## WHAT THE TASK REQUIRES
Below are the entries. Transcribe exactly the lines from the one with "Bottes cuir velours tabac: 6" through the one with "total: 5936.40 -> 5824.80", ends included, and leave out all others.

## INFORMATION PROVIDED

+ + +

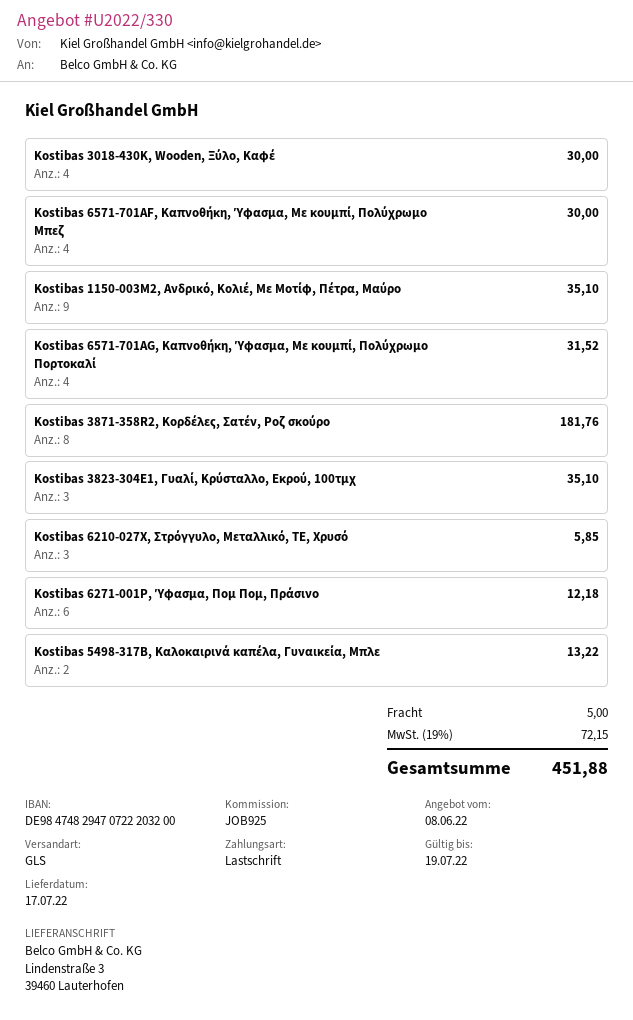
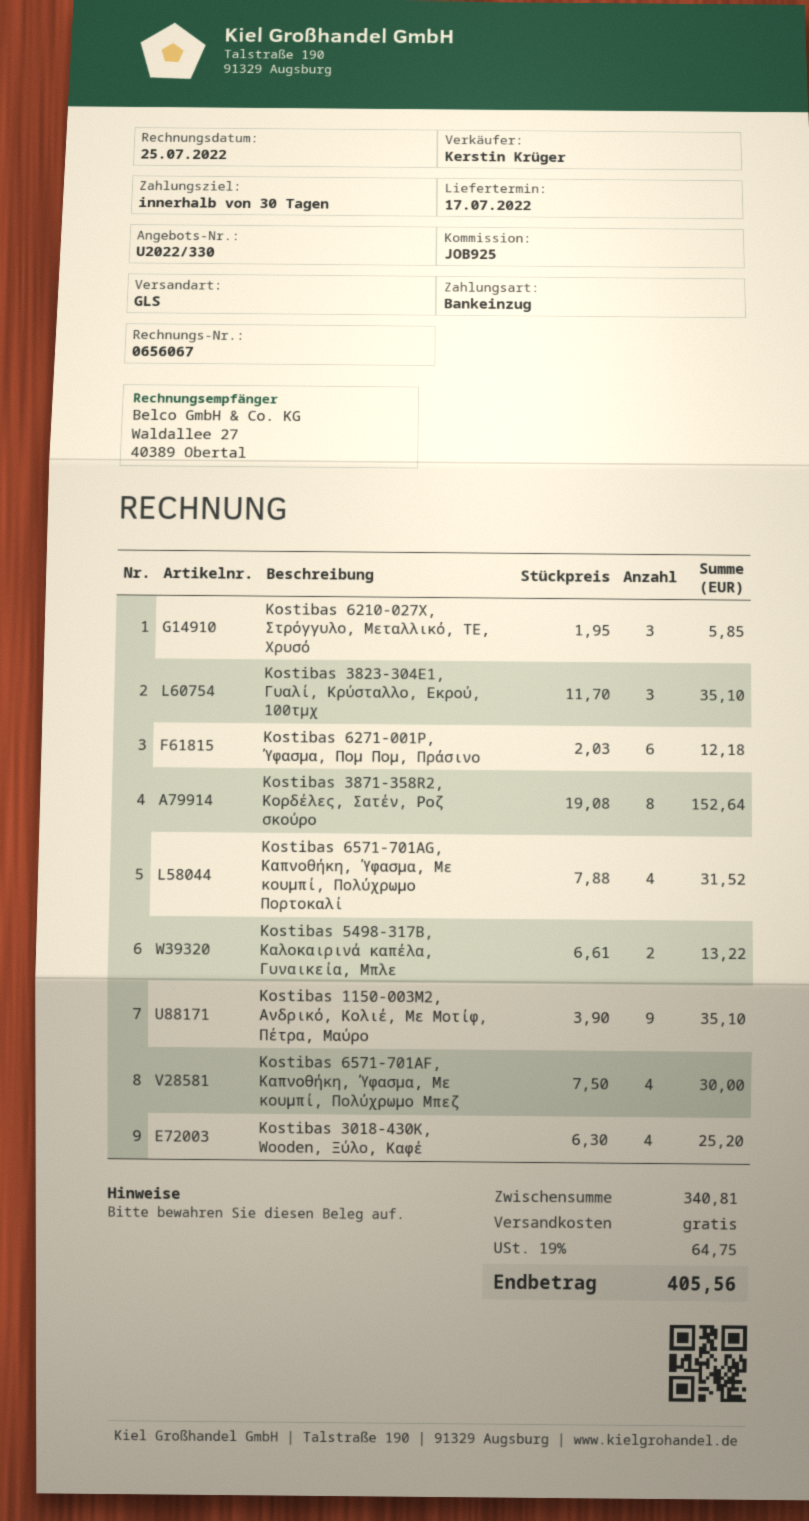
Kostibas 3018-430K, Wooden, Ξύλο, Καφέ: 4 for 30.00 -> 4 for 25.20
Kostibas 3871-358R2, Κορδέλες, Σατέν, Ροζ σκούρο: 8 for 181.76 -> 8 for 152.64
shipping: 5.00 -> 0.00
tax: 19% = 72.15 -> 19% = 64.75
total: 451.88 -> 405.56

+ + +

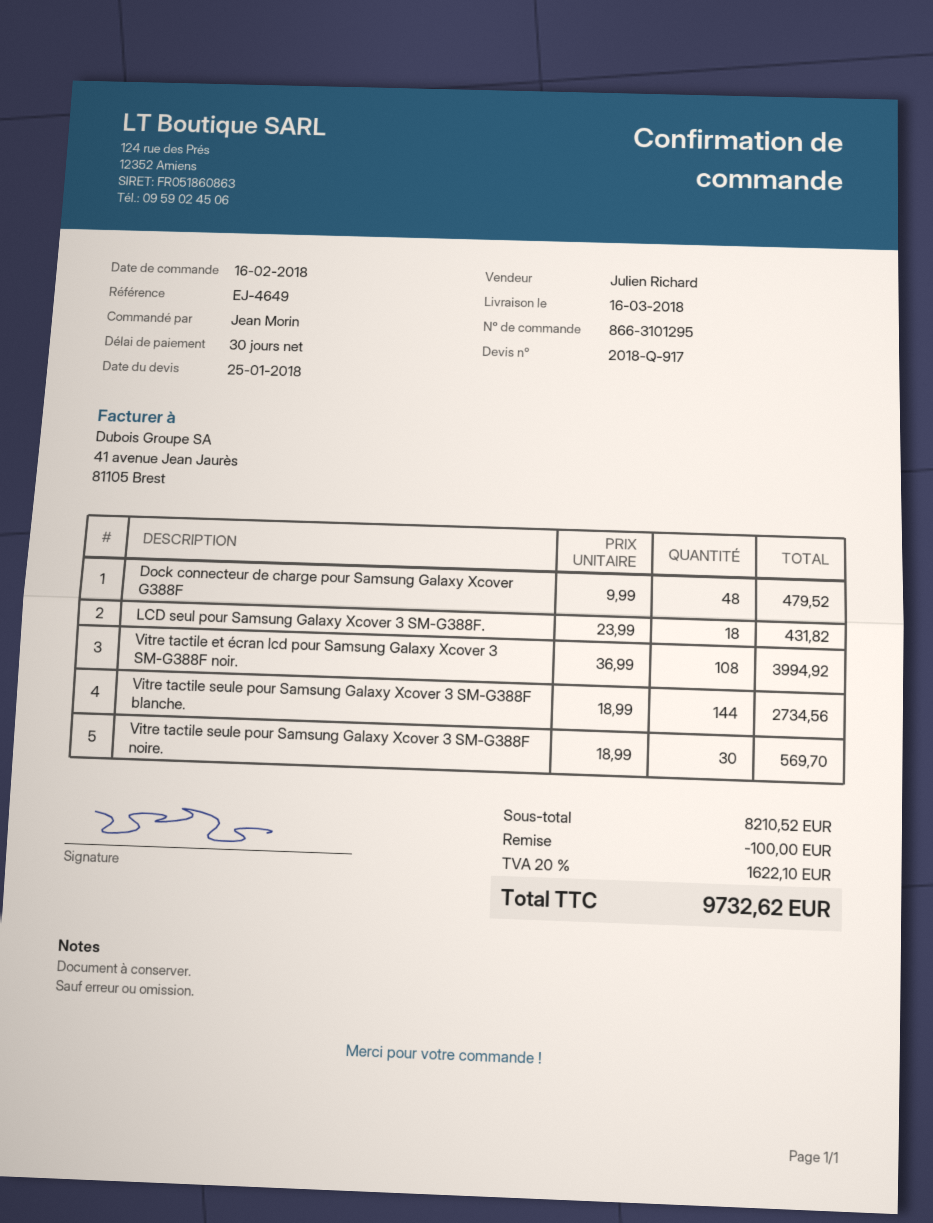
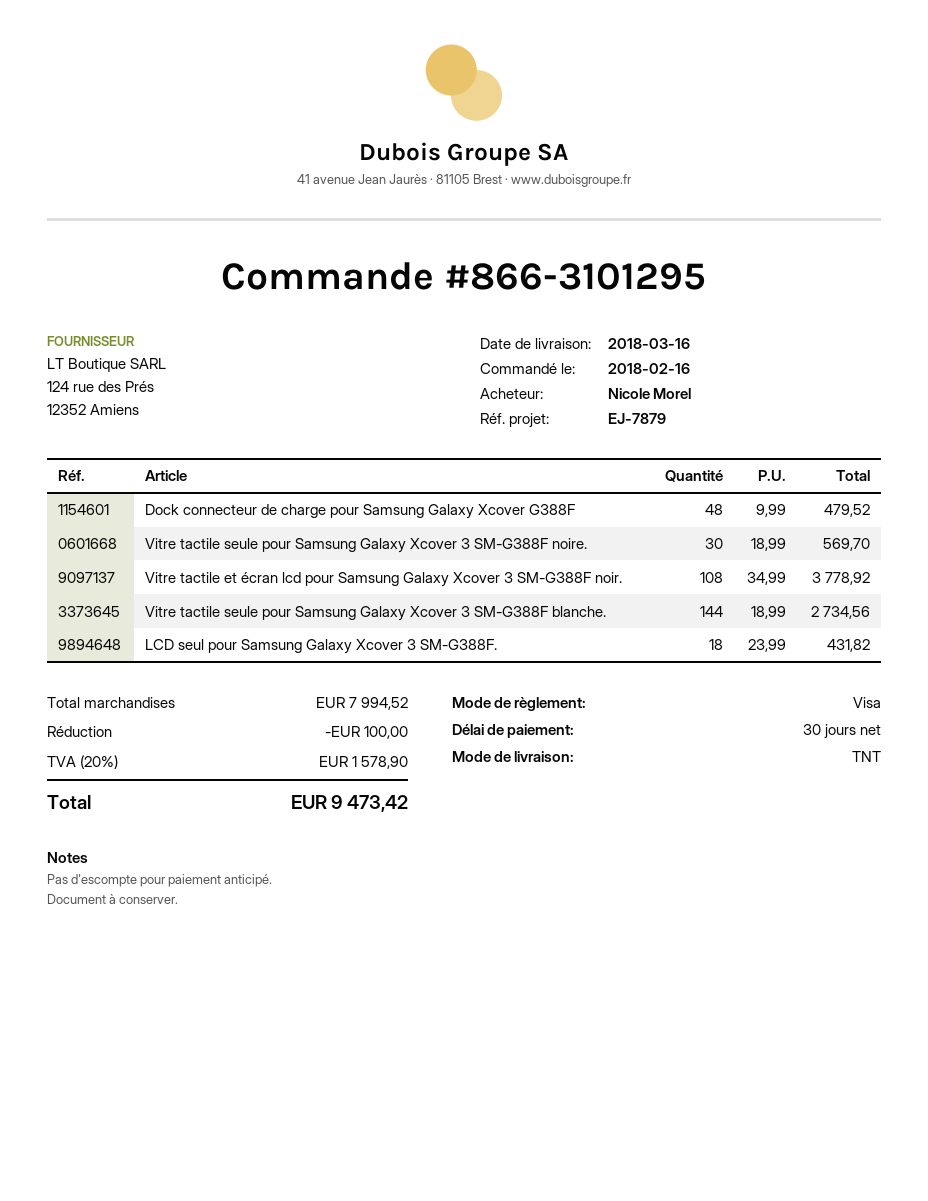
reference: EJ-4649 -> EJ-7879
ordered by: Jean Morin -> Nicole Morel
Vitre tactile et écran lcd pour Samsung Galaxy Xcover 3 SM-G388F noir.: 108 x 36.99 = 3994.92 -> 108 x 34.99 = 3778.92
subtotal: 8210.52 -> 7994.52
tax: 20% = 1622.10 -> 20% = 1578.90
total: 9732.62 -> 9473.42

+ + +

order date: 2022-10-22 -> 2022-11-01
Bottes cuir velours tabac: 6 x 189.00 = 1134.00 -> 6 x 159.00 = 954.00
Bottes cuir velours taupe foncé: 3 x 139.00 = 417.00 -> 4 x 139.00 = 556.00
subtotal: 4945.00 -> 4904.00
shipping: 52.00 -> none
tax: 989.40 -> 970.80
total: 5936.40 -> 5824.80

+ + +

## SOLUTION FOR THIS PROBLEM
Bottes cuir velours tabac: 6 x 189.00 = 1134.00 -> 6 x 159.00 = 954.00
Bottes cuir velours taupe foncé: 3 x 139.00 = 417.00 -> 4 x 139.00 = 556.00
subtotal: 4945.00 -> 4904.00
shipping: 52.00 -> none
tax: 989.40 -> 970.80
total: 5936.40 -> 5824.80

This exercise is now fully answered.